3 - What was the importance of Roman Catholic Church monks to the Anglo-Saxon world? They were not only responsible for the increase of local trade, leading to human and cultural development, but also, as they were basicallythe only ones who could read and write, they registered important social and political facts which occurred at the time.
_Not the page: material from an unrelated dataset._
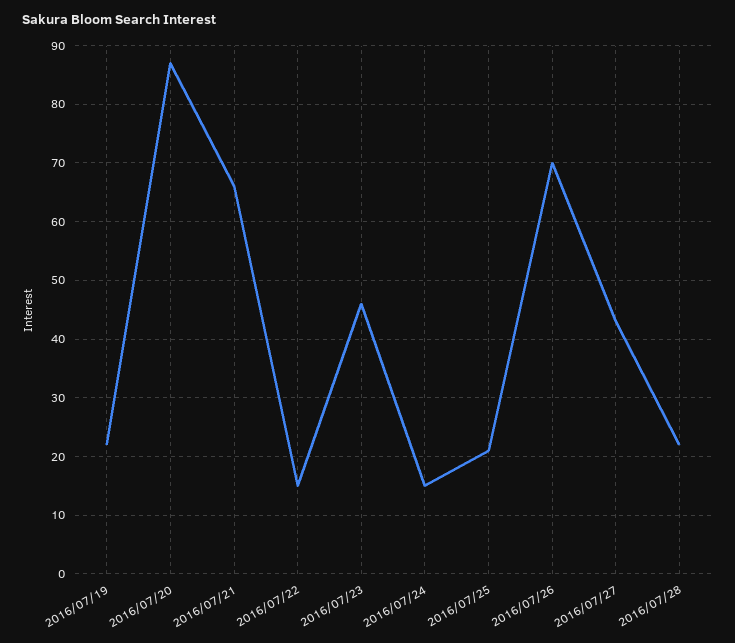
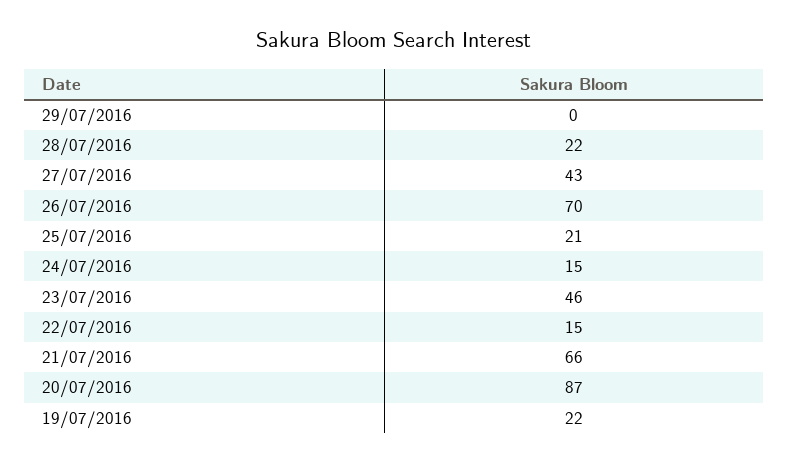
29/07/2016: none -> 0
4 - The relationship between the king and his main nobles involved: large states given in return to serve the king in war
5 - What were the two basic principles of Feudalism?The first principal was connected to the fact that every man had a lord and the second one was related to the idea that every lord had land.
6 - By the time the Normans invaded and conquered England, their civilization was far more organized than that of the Anglo-Saxons. Its foundation was the feudal system. During Feudalism...(Choose the alternative that correctly complets this sentence)
All the land was owned by the King but it was held by others, in return for goods and services.